No sé si puedes apreciar la diferencia; quizás en el presente quede más claro:

No me gusta que fumas: estás fumando ahora mismo y no me gusta. (En España, no se diría así, pero en AL sí)

No me gusta que fumes: eres una persona que fuma y no me gusta; es posible que estés fumando ahora mismo o no, no importa, pero no me gusta.


----------



## Otacon

Hey, sorry to bother again but I forgot one last thing. What about:

_I wish you weren't smoking

_It is the same as "I wish you wouldn't smoke" isn't it?


----------



## maryjomw

The difference between 
I wish you wouldn't smoke
I wish you weren't smoking

The first sentence is basically asking the person to stop smoking in a passive way. It can be said as they were about to begin smoking, or while smoking.
The second sentence is an observation of how you feel that that person smokes or is smoking at the moment.


----------



## Otacon

A thousand thanks maryjomw


----------



## Indian Student

Hi friend Otacon, As far as I know 

I wish you wouldn't smoke : means you hope that he wouldn't smoke in future or later.


I wish you didn't smoke : means you don't want him to smoke now.


----------



## Mr.Dent

loudspeaker said:


> 'I wish you didn't smoke'. - This one to me says that you smoke and I don't like it.


I agree. 


loudspeaker said:


> 'I wish you wouldn't smoke'.- This one more says that you are smoking now, and I don't like it, so please stop.
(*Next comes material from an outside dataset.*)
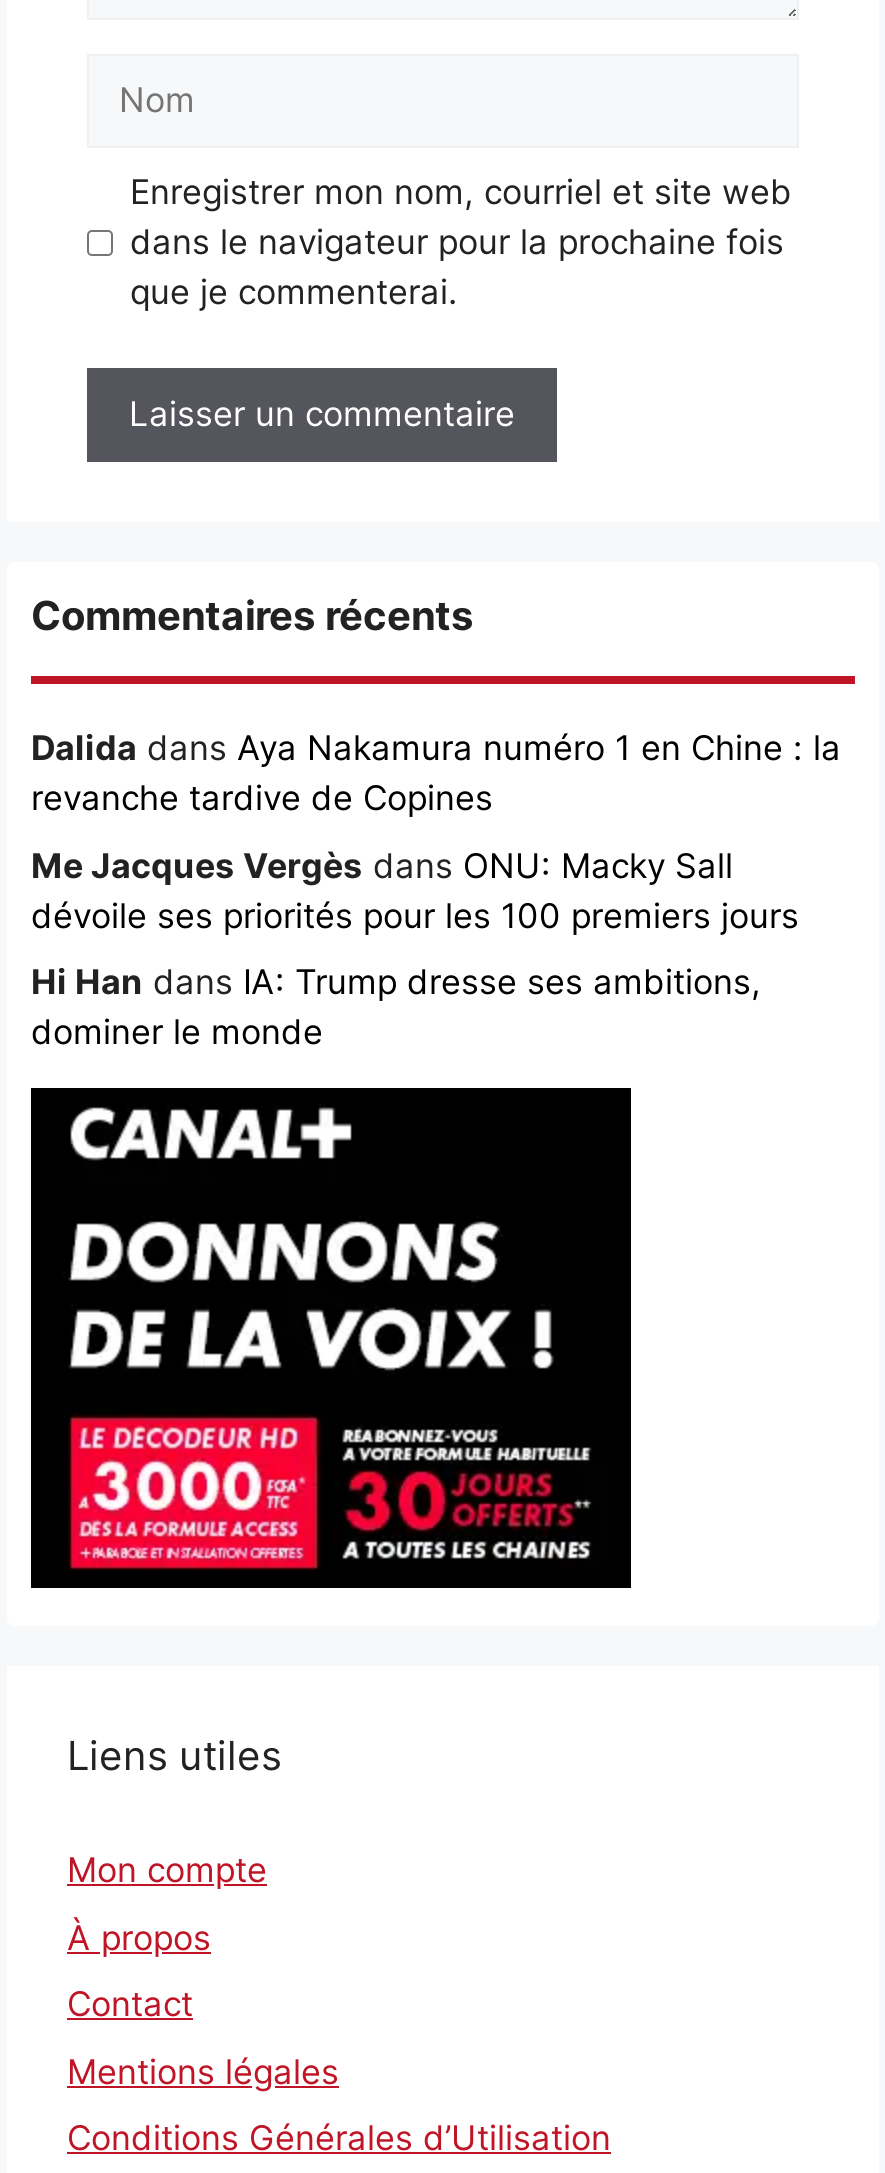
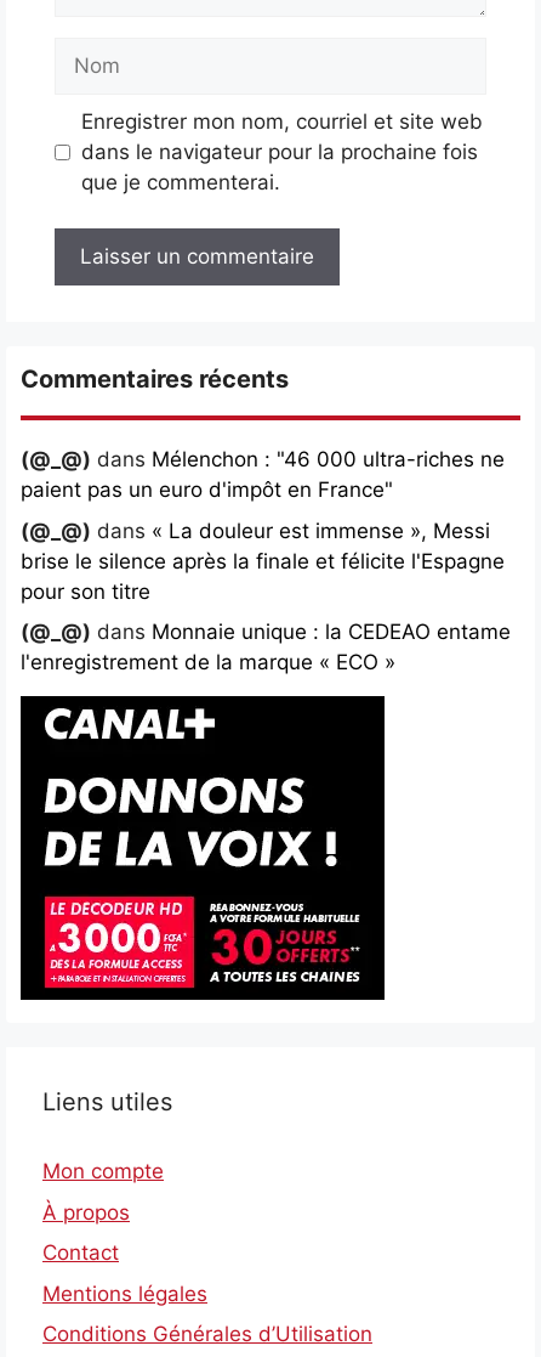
[31,728,841,818] Dalida dans Aya Nakamura numéro 1 en Chine : la | revanche tardive de Copines -> [21,447,505,502] (@_@) dans Mélenchon : "46 000 ultra-riches ne | paient pas un euro d'impôt en France"
[31,845,799,935] Me Jacques Vergès dans ONU: Macky Sall | dévoile ses priorités pour les 100 premiers jours -> [21,518,505,603] (@_@) dans « La douleur est immense », Messi | brise le silence après la finale et félicite l'Espagne | pour son titre
[31,962,761,1052] Hi Han dans IA: Trump dresse ses ambitions, | dominer le monde -> [21,620,511,674] (@_@) dans Monnaie unique : la CEDEAO entame | l'enregistrement de la marque « ECO »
This is correct. However, for clarification, it does not necessarily mean that somebody is smoking in your presence.


----------



## SevenDays

What I see:
_I wish you didn't smoke_ and _I wish you wouldn't smoke_ can be used whether the smoker you are addressing is actually smoking or not in your presence. That doesn't "trigger" the use of "didn't" or "wouldn't." Rather, it depends on the perspective taken by the speaker. "Didn't smoke" reflects what the speaker presents as factual (the other person *is* a "smoker"); "wouldn't smoke" reflects what the speaker presents as _potentially factual_, and that _potentiality_ becomes factual every time the smokers "smokes." In this sense, the question in this thread is remarkably similar to the Spanish subjunctive question here.


----------



## gengo

SevenDays said:


> What I see:
> _I wish you didn't smoke_ and _I wish you wouldn't smoke_ can be used whether the smoker you are addressing is actually smoking or not in your presence. That doesn't "trigger" the use of "didn't" or "wouldn't." Rather, it depends on the perspective taken by the speaker. "Didn't smoke" reflects what the speaker presents as factual (the other person *is* a "smoker"); "wouldn't smoke" reflects what the speaker presents as _potentially factual_, and that _potentiality_ becomes factual every time the smokers "smokes."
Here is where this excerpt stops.